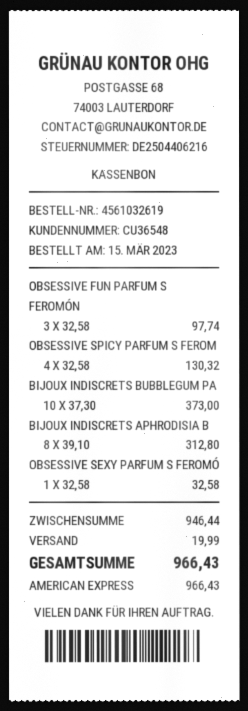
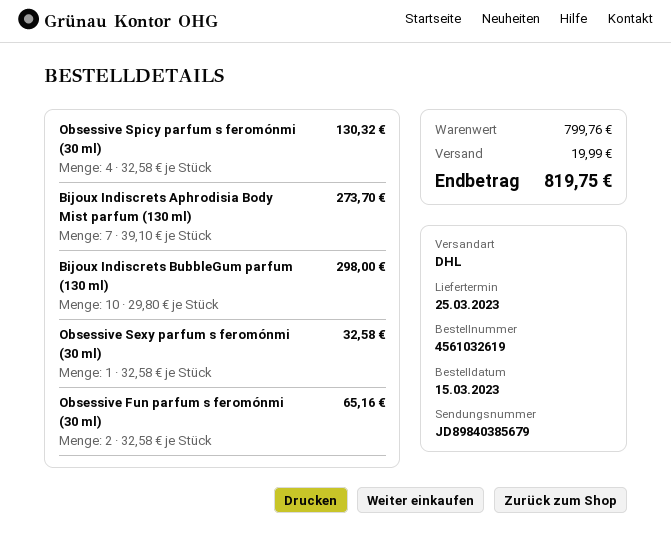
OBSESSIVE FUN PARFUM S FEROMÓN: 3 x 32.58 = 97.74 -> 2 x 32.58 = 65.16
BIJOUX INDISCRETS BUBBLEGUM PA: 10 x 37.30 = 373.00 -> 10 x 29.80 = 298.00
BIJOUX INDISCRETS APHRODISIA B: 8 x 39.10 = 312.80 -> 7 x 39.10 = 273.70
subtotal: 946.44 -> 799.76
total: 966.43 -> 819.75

+ + + + +

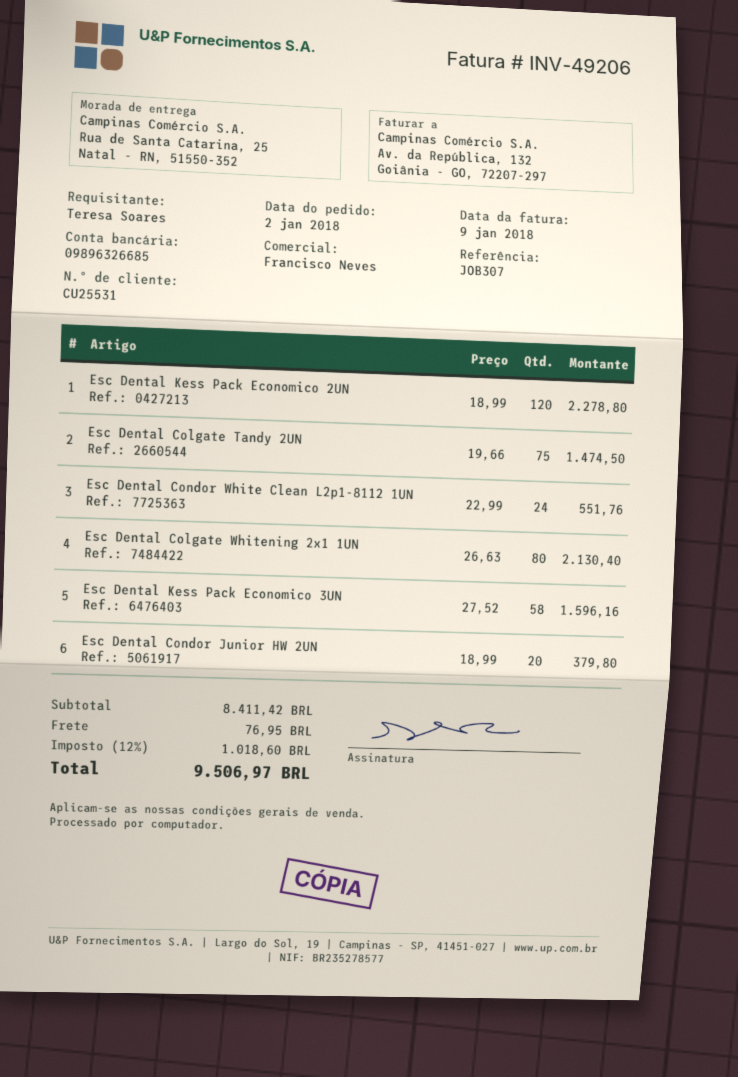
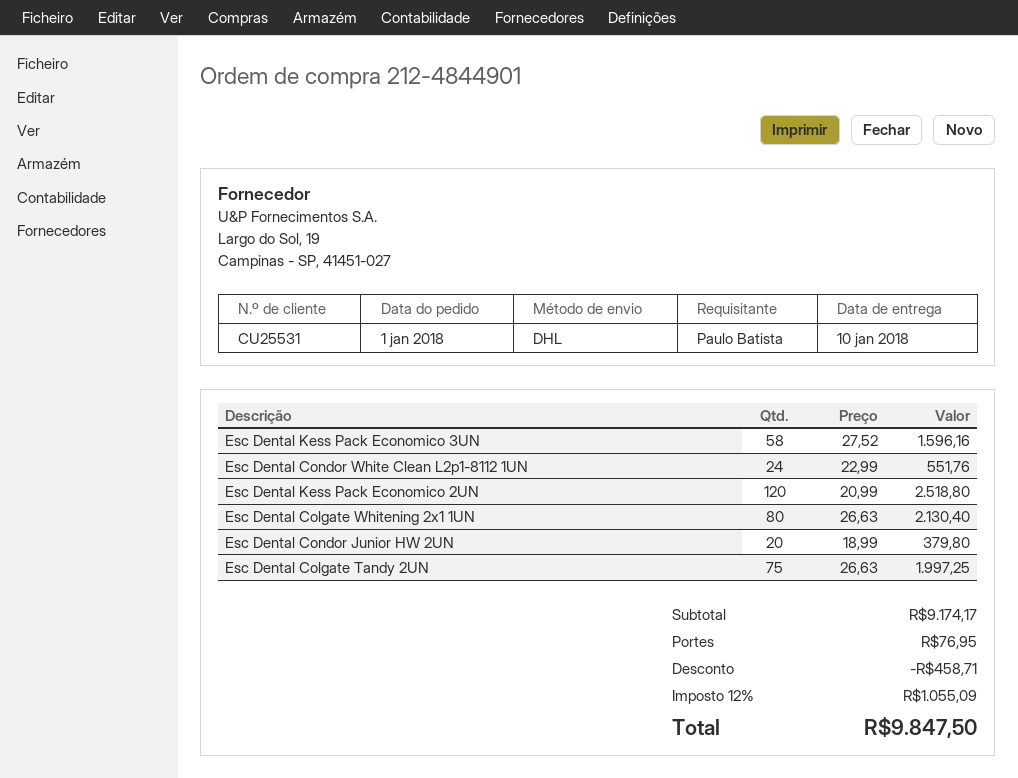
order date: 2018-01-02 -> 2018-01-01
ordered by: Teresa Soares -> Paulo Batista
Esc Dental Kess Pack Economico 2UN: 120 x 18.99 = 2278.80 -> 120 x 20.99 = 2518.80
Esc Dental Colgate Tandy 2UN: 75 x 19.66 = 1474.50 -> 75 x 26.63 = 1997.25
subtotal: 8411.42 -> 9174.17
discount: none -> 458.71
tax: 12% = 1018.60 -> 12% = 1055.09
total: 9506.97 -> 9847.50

+ + + + +

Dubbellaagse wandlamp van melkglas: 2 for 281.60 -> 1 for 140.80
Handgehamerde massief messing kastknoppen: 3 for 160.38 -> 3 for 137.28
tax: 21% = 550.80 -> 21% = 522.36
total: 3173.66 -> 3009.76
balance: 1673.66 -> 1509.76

+ + + + +

--- What you have to do ---
A word-for-word copy of the lines above from the one with "Handgehamerde massief messing" through the one with "balance: 1673.66 -> 1509.76", inclusive, is the only output wanted.

--- Response ---
Handgehamerde massief messing kastknoppen: 3 for 160.38 -> 3 for 137.28
tax: 21% = 550.80 -> 21% = 522.36
total: 3173.66 -> 3009.76
balance: 1673.66 -> 1509.76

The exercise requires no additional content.